第10回(2017年2月15日(水)開催)「完成記事の発表、修了」報告

卒業は新たな始まり
宮澤直美(第15期塾修了者)

 最終回は、web掲載された最終作品を投影しながら始まった。改稿の早かった順に、塾生が作品の前回からの変更点や込めた思いを発表した。これまで共に指導を受け、互いに意見を交わした仲間の作品には、いつの間にか愛着がわいていた。前回も講師だった漆原次郎氏からのコメントは褒め言葉中心で、今後も書き続けようという気持ちを後押しされた。

 仕事にも意欲的な塾生であればこそ、平日の参加が難しくなってしまうこともあるようで、塾生16人中、出席11名、web掲載9作品(2月15日現在)となった。
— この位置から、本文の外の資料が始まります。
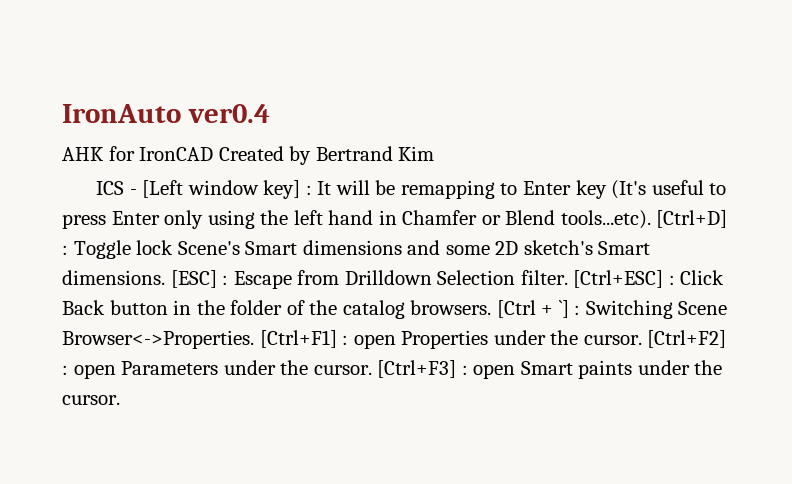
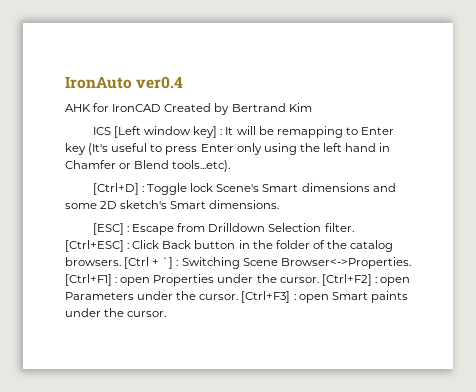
- ICS - [Left window key] : It will be remapping to Enter key (It's useful to press Enter only using the left hand in Chamfer or Blend tools...etc). [Ctrl+D] : Toggle lock Scene's Smart dimensions and some 2D sketch's Smart dimensions. [ESC] : Escape from Drilldown Selection filter.
+ ICS [Left window key] : It will be remapping to Enter key (It's useful to press Enter only using the left hand in Chamfer or Blend tools...etc).
+ [Ctrl+D] : Toggle lock Scene's Smart dimensions and some 2D sketch's Smart dimensions.
+ [ESC] : Escape from Drilldown Selection filter.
うち2作品は今回初の登場。サメとサンゴへの熱い思いが伝わる意欲作だった。思えば、塾生の状況は様々だ。すでに書くことを仕事にする人、将来を考える学生、社会活動を続ける女性たち……。後半は、講師陣・先輩も含めた懇親会となったが、とても時間が足りず、それぞれの思いが会場に溢れた。

 アルコールが少し入ったところで、佐藤年緒塾長より修了証書が授与された。記念品にJASTJ編『科学を伝える‐失敗に学ぶ科学ジャーナリズム』をいただいた。そして、藤田豊さんと私が皆勤賞!

 普段はその作品を通じて触れるだけの人たちから指導を受けられる塾。今期はテーマを設定して見学に出るなど、初めての試みも多かったという。この貴重な機会を皆勤できて満足。照れ隠しに「暇人です」などと言ってしまったが、ただ貪欲なのだ。

 今回、生まれたつながりを大切に、これからも新しいことを吸収し、発信し続けていきたい。

収穫は「たくさんの目」の種でした
高山由香(第15期塾修了者)

 2月15日は科学ジャーナリスト塾の最終回だった。およそ半年間、共に学んだ仲間と会うのも今日で一区切りと思うと、社会人の私でもソワソワしてしまう。講師は前回に続き、サイエンスライターの漆原次郎氏。どことなく落ち着かない空気を引き締め、丁寧かつ鋭い解説で最後の講義が進んでいった。

 10名の塾生が卒業制作の最終公開添削を受けた。自分が書いた文章がほんの少しの修正で劇的に改善されるのは、嬉しい反面とても悔しい。この「ほんの少し」の違いの積み重ねが、プロフェッショナルの仕事なのだ。

 後半は卒塾セレモニーで、皆勤者の発表や講師陣・サポーターからのメッセージなどがあり、急に寂しさが湧いてきた。はがきサイズの終了証書は、手帳に貼ってお守りにした。

 塾では、多くのプロとのご縁をたくさんいただいた。また、ディスカッションを通して「世の中には自分とは違う考えの人がいる」ことを実感した。回数を重ねると、自分の意見を持つと同時に「彼ならどう考えるだろうか」「彼女ならこの点を心配するはずだ」と、具体的な人物像が、私の中に形成されてきた。同じテーマで話題の切り取り方や興味の持ち方を比較したことで、「他者の目」の種を拾ったのかもしれない。

 不特定多数の読者へ向けて情報を伝えるとき、この「目」をどのくらい持っているかで伝わり方に違いが出るだろう。これからも意識して種を集め、よい書き手になると心に誓った。